# Task goal
Extract each line from the entries below that has the string "bottom" in it.

[Web page edit records]

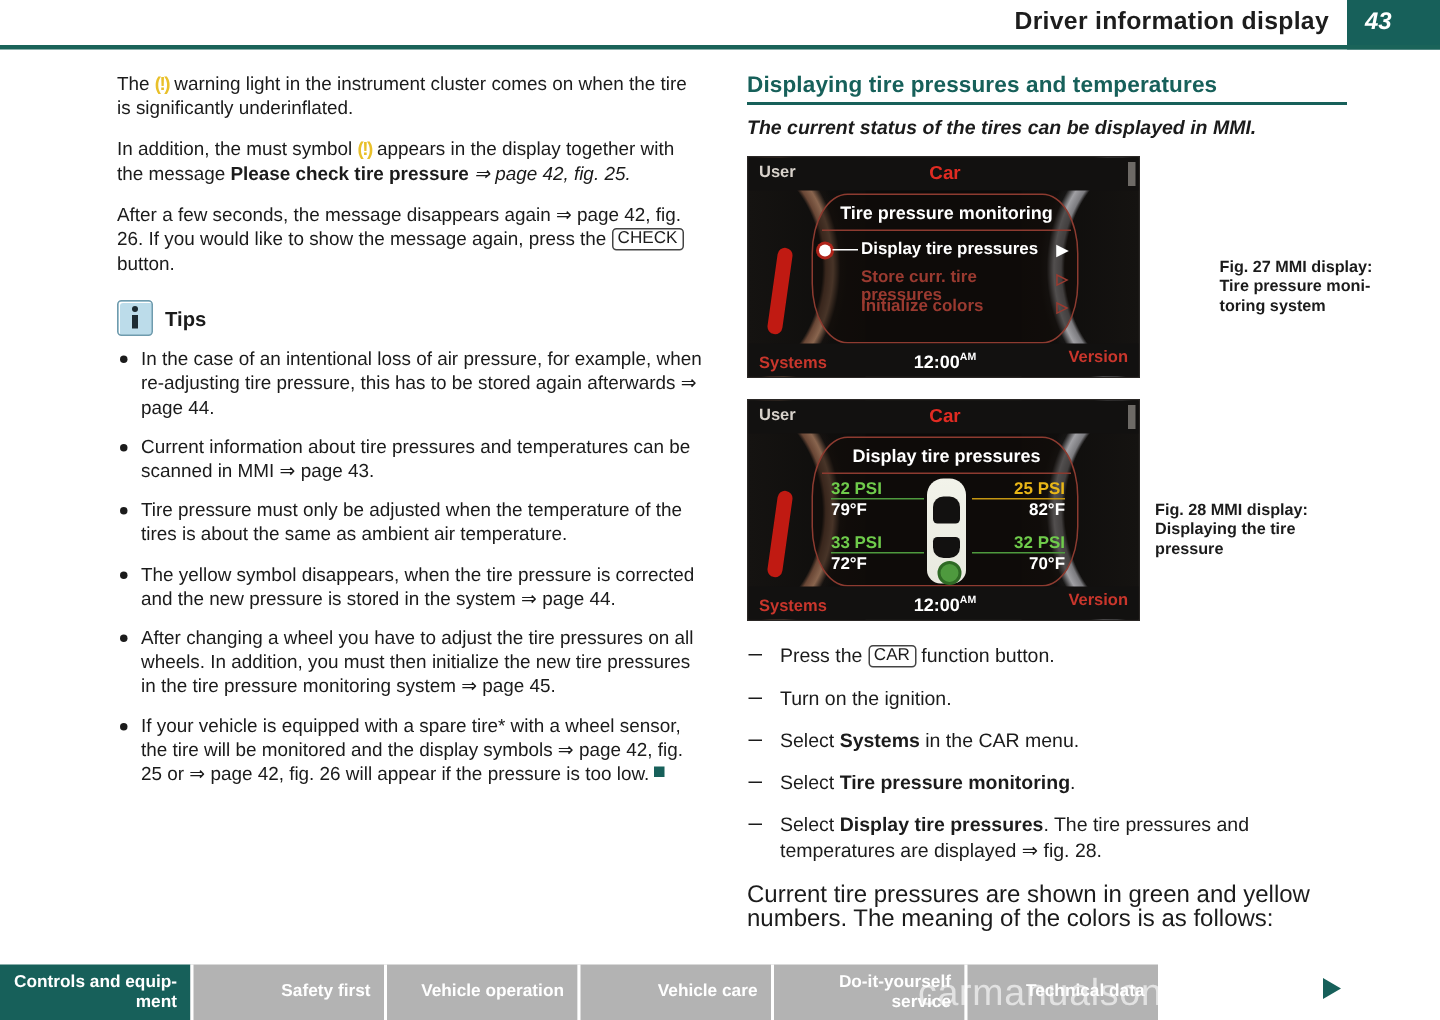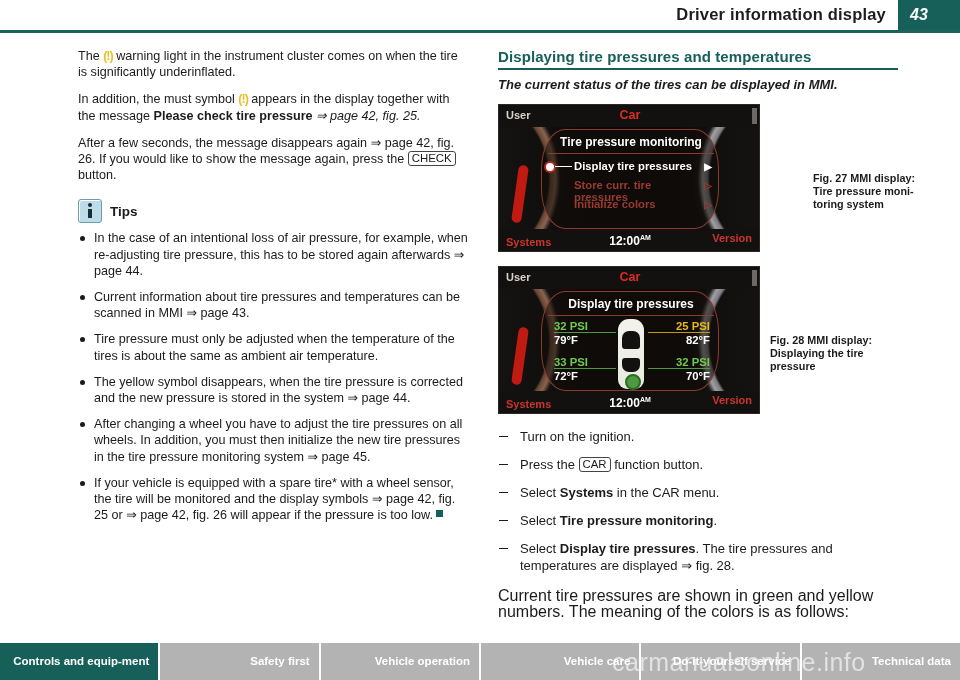--- a/index.html
+++ b/index.html
@@ -167,21 +167,21 @@
   ul.steps li:before{
     content:"";position:absolute;left:1px;top:8px;width:9px;height:1.6px;background:#1b1b1b;
   }
   .closing{margin-top:14px;font-size:16px;line-height:16.2px;}
   .contmark{
     position:absolute;right:4px;top:604px;width:0;height:0;
     border-left:12px solid #17605a;border-top:7px solid transparent;border-bottom:7px solid transparent;
   }
 
   
-  .footer{position:absolute;left:0;bottom:0;width:960px;height:37px;display:flex;justify-content:space-between;}
+  .footer{position:absolute;left:0;bottom:0;width:772px;height:37px;display:flex;justify-content:space-between;}
   .ftab{
     flex:1;background:#b3b3b3;color:#ffffff;position:relative;
     display:flex;align-items:center;justify-content:flex-end;
     padding:0 9px;box-sizing:border-box;border-left:2px solid #ffffff;
     font-size:11.5px;font-weight:bold;text-align:right;line-height:13px;
   }
   .ftab:first-child{border-left:none;}
   .ftab.active{background:#17605a;}
   .watermark{
     position:absolute;left:612px;bottom:2px;width:348px;height:30px;
@@ -337,22 +337,22 @@
     </div>
 
     <div class="figcap" style="top:68px;">
       <div>Fig. 28   MMI display:</div>
       <div>Displaying the tire</div>
       <div>pressure</div>
     </div>
   </div>
 
   <ul class="steps">
+    <li><span>Press the </span><span class="keycap">CAR</span><span> function button.</span></li>
     <li><span>Turn on the ignition.</span></li>
-    <li><span>Press the </span><span class="keycap">CAR</span><span> function button.</span></li>
     <li><span>Select </span><span class="b">Systems</span><span> in the CAR menu.</span></li>
     <li><span>Select </span><span class="b">Tire pressure monitoring</span><span>.</span></li>
     <li><span>Select </span><span class="b">Display tire pressures</span><span>. The tire pressures and temperatures are displayed ⇒ fig. 28.</span></li>
   </ul>
 
   <p class="closing">Current tire pressures are shown in green and yellow numbers. The meaning of the colors is as follows:</p>
   <div class="contmark"></div>
 </div>
 
 <div class="footer">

# Answer space
     border-left:12px solid #17605a;border-top:7px solid transparent;border-bottom:7px solid transparent;
-  .footer{position:absolute;left:0;bottom:0;width:960px;height:37px;display:flex;justify-content:space-between;}
+  .footer{position:absolute;left:0;bottom:0;width:772px;height:37px;display:flex;justify-content:space-between;}
     position:absolute;left:612px;bottom:2px;width:348px;height:30px;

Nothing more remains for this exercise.